They're called phages. And they eat drug-resistant bacteria for

breakfast.

 

By Richard Martin

 

As a child in the early '70s, alexander Sulakvelidze dreamed of

rising to the top of the Soviet scientific establishment. Fascinated

by life at the smallest scales, he earned his PhD in microbiology

from Tbilisi State Medical University in his hometown, the capital of

Soviet Georgia. By the time he was 27, he was deputy director of the

Georgian equivalent of the Centers for Disease Control and was

collaborating with the Eliava Institute, a local hotbed of research

in infectious diseases. He stood at the threshold of a brilliant

career.

 

But when the Berlin Wall fell in 1989, the Soviet Union's formidable

scientific infrastructure toppled along with it. By the early '90s,

Sulakvelidze found himself laboring in a backwater. Like a Georgian

Ginsberg, he watched the best minds of his generation go to waste.

 

" There was nothing left to do, " he recalls. " Good scientists would

come to work and spend all day playing cards and chess. "

 

Determined to avoid that fate, he turned to the US. He applied for a

National Academy of Sciences research fellowship at the University of

Maryland Medical Center under Glenn Morris, one of the world's

foremost epidemiologists. He got the nod, and in 1993 Sulakvelidze

left Tbilisi for Baltimore.

 

He arrived to find the hospital in the midst of its own crisis.

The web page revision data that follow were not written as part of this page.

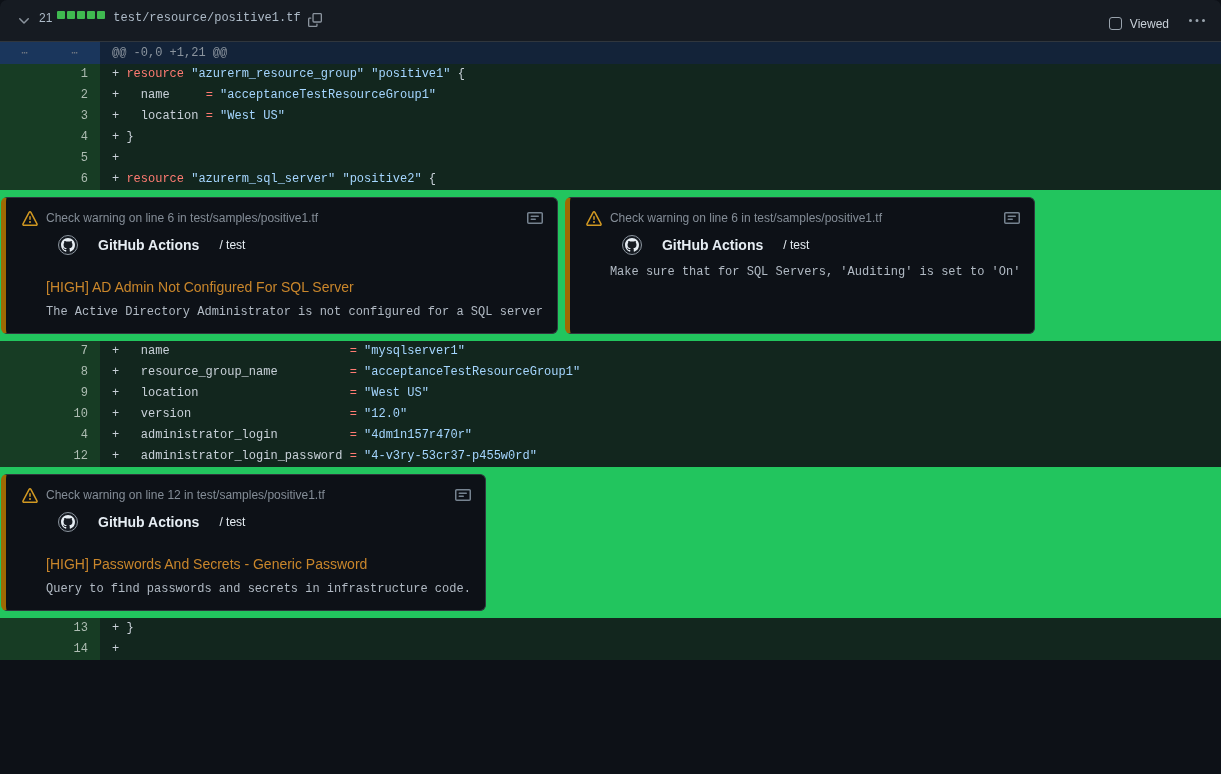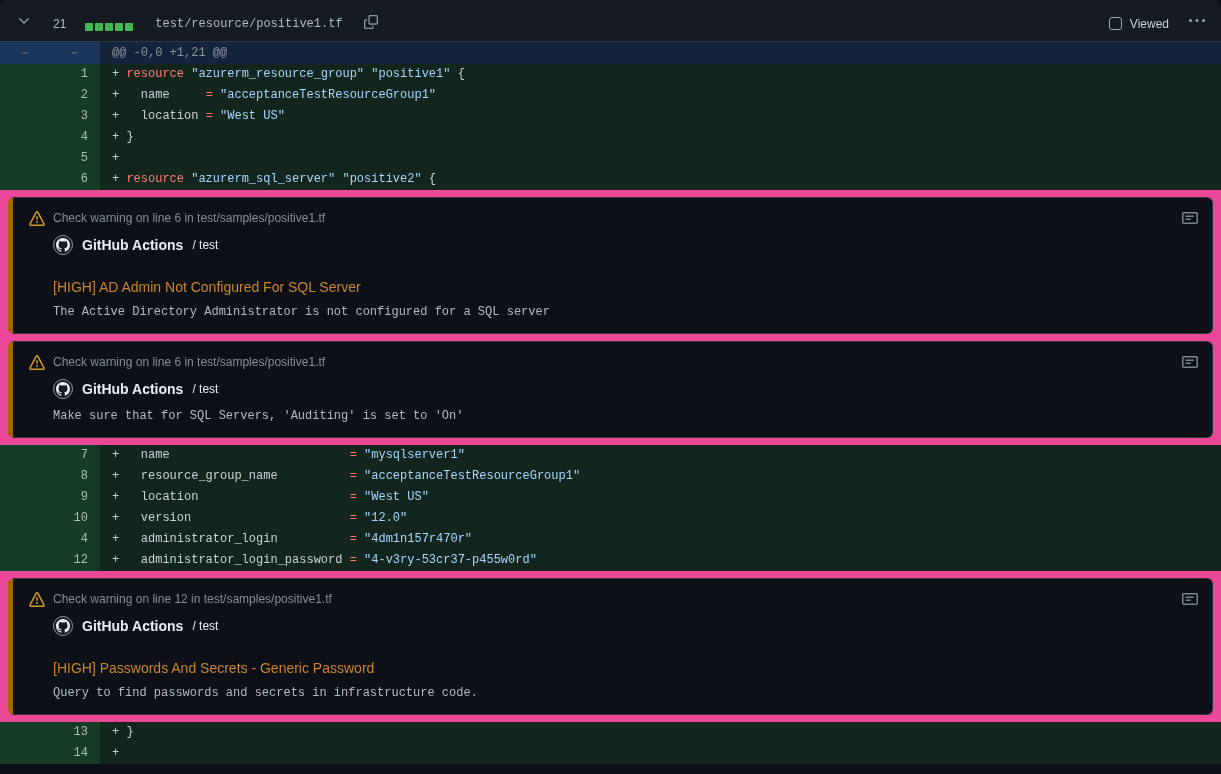--- a/index.html
+++ b/index.html
@@ -9,7 +9,7 @@
   
   .file-header{height:42px;background:#161b22;border-bottom:1px solid #30363d;border-radius:7px 7px 0 0;
     display:flex;align-items:center;justify-content:space-between;padding:0 14px}
-  .fh-left{display:flex;align-items:flex-end;gap:19px}
+  .fh-left{display:flex;align-items:flex-start;gap:5px}
   .icon-btn{background:none;border:none;cursor:pointer;display:inline-flex;align-items:center;padding:2px;color:#8b949e}
   .additions{font-size:12px;color:#adbac7}
   .diffstat{display:inline-flex;gap:2px;margin-right:3px}

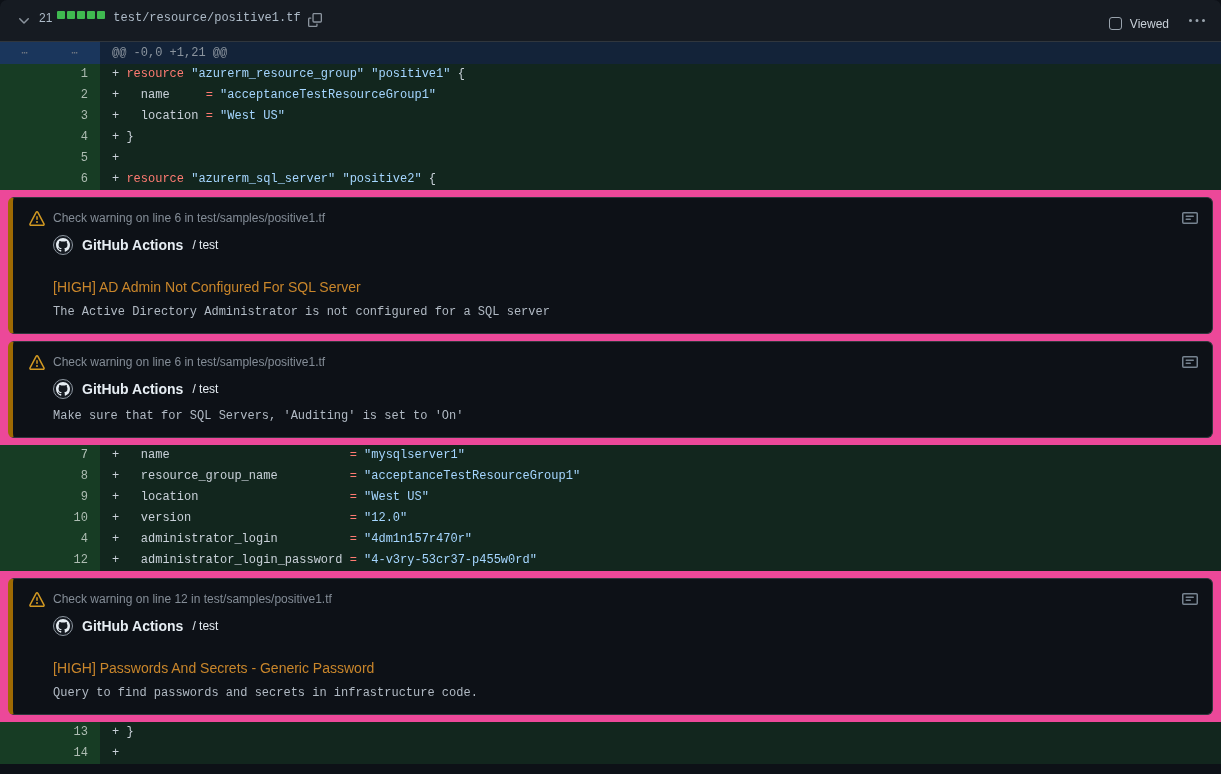--- a/index.html
+++ b/index.html
@@ -31,7 +31,7 @@
   .pln{color:#c9d1d9}.kw{color:#ff7b72}.op{color:#ff7b72}.str{color:#a5d6ff}
 
   
-  .ann-wrap{padding:7px 8px;display:flex;flex-direction:column;gap:7px;background:#ec4899}
+  .ann-wrap{padding:7px 1px;display:flex;flex-direction:row;gap:7px;background:#22c55e}
   .ann{border:1px solid #30363d;border-left:5px solid #9e6a03;border-radius:6px;background:#0d1117}
   .ann-body{padding:12px 14px 14px 16px}
   .ann-head{display:flex;align-items:flex-start;gap:8px}

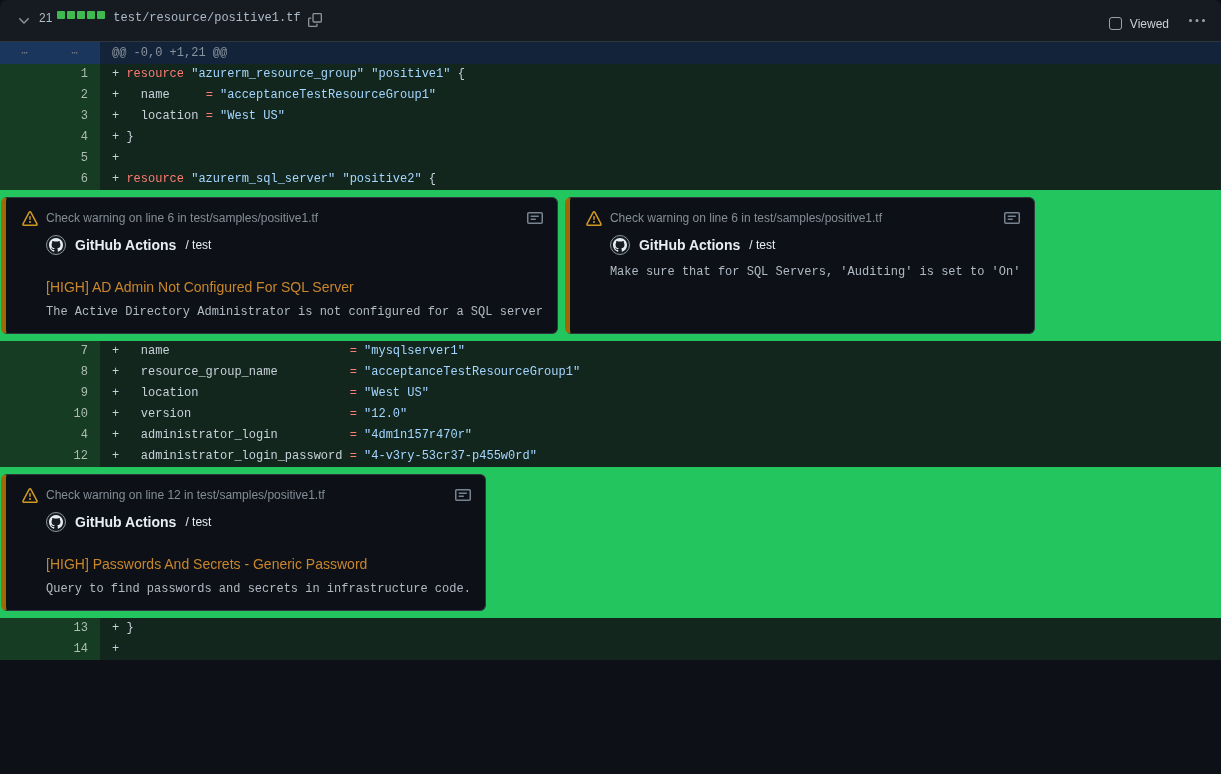--- a/index.html
+++ b/index.html
@@ -38,7 +38,7 @@
   .ann-alert{flex:none;display:inline-flex;margin-top:1px}
   .ann-head-text{flex:1;font-size:12px;color:#848d97;line-height:16px}
   .ann-action{background:none;border:none;cursor:pointer;color:#768390;display:inline-flex;padding:0}
-  .ann-source{display:flex;align-items:center;gap:9px;margin-top:8px;margin-left:24px}
+  .ann-source{display:flex;align-items:center;gap:20px;margin-top:8px;margin-left:36px}
   .avatar{width:20px;height:20px;border-radius:50%;background:#161b22;border:1px solid #8b949e;display:inline-flex;align-items:center;justify-content:center}
   .src-bold{font-weight:700;font-size:14px;color:#e6edf3}
   .src-rest{font-size:12px;color:#e6edf3}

Enterococcus, a common bacteria that infests the human stomach and

intestinal tract, was showing signs of resistance to vancomycin, the

antibiotic of last resort. Between mid-'92 and mid-'94,

vancomycin-resistant Enterococcus, or VRE, infected 75 patients,

killing 6. A random sampling in fall '93 found that 20 percent of

patients had VRE in their bloodstream. People were dying, and there

was nothing anyone could do about it.

 

The Georgian microbiologist was nonplussed. Where he came from,

infections were treated not only with antibiotics, but with viruses

that attack and destroy bacteria. One day, as Morris lamented his

inability to fight the outbreak, Sulakvelidze interrupted to ask:

" Why don't you try bacteriophages? "

 

With that question, Sulakvelidze initiated a new phase in the age-old

struggle between humans and microbes - one in which scientists are

enlisting the power of evolution rather than fighting it.

 

The cause of the Maryland med center's sudden epidemic was no

mystery. Wanton use of antibiotics, both in human patients and

animals raised for food, reduces the danger of bacterial infection,

but also forces bacteria to adapt at a prodigious rate. The germs

that survive breed new generations of superbugs, impervious to even

the most powerful medicines.

 

In an escalating arms race, scientists have scrambled to develop ever

more potent drugs - but the bugs are winning. In January 2002, seven

people died at a Tokyo hospital when they were infected with a

drug-resistant strain of Serratia enterobacteria. The following

March, all heart surgery at Scotland's Edinburgh Royal Infirmary was

suspended after 13 patients came down with a methicillin-resistant

strain of Staphylococcus aureus, the number-one cause of hospital

infections. A month later, a 40-year-old diabetic woman in Detroit

was found to be suffering from the first known vancomycin-resistant

strain of S. aureus. Drug-resistant infections kill 40,000 people

each year and account for up to $4 billion in additional treatment

costs, according to the National Foundation for Infectious Diseases.

 

Where this leads is frightening to contemplate. A growing chorus of

experts foresee a world in which formerly vanquished illnesses like

tuberculosis and pneumonia rage out of control, and

immune-compromised patients succumb to once-harmless infections.

 

" The war against bacteria is not something that can be won by

humans, " Sulakvelidze says. " If you try to wipe them out, they will

always return. Only they will be stronger. "

 

If the problem is classic Darwinian adaptation, the solution might

lie in the very same process. Thus, Sulakvelidze, Morris, and others

have turned their attention to bacteriophages, which have evolved

over eons to destroy bacteria. This approach to fighting infection

lets nature do the lab work usually carried out at tremendous

expense, and with high failure rates, by the pharmaceutical industry.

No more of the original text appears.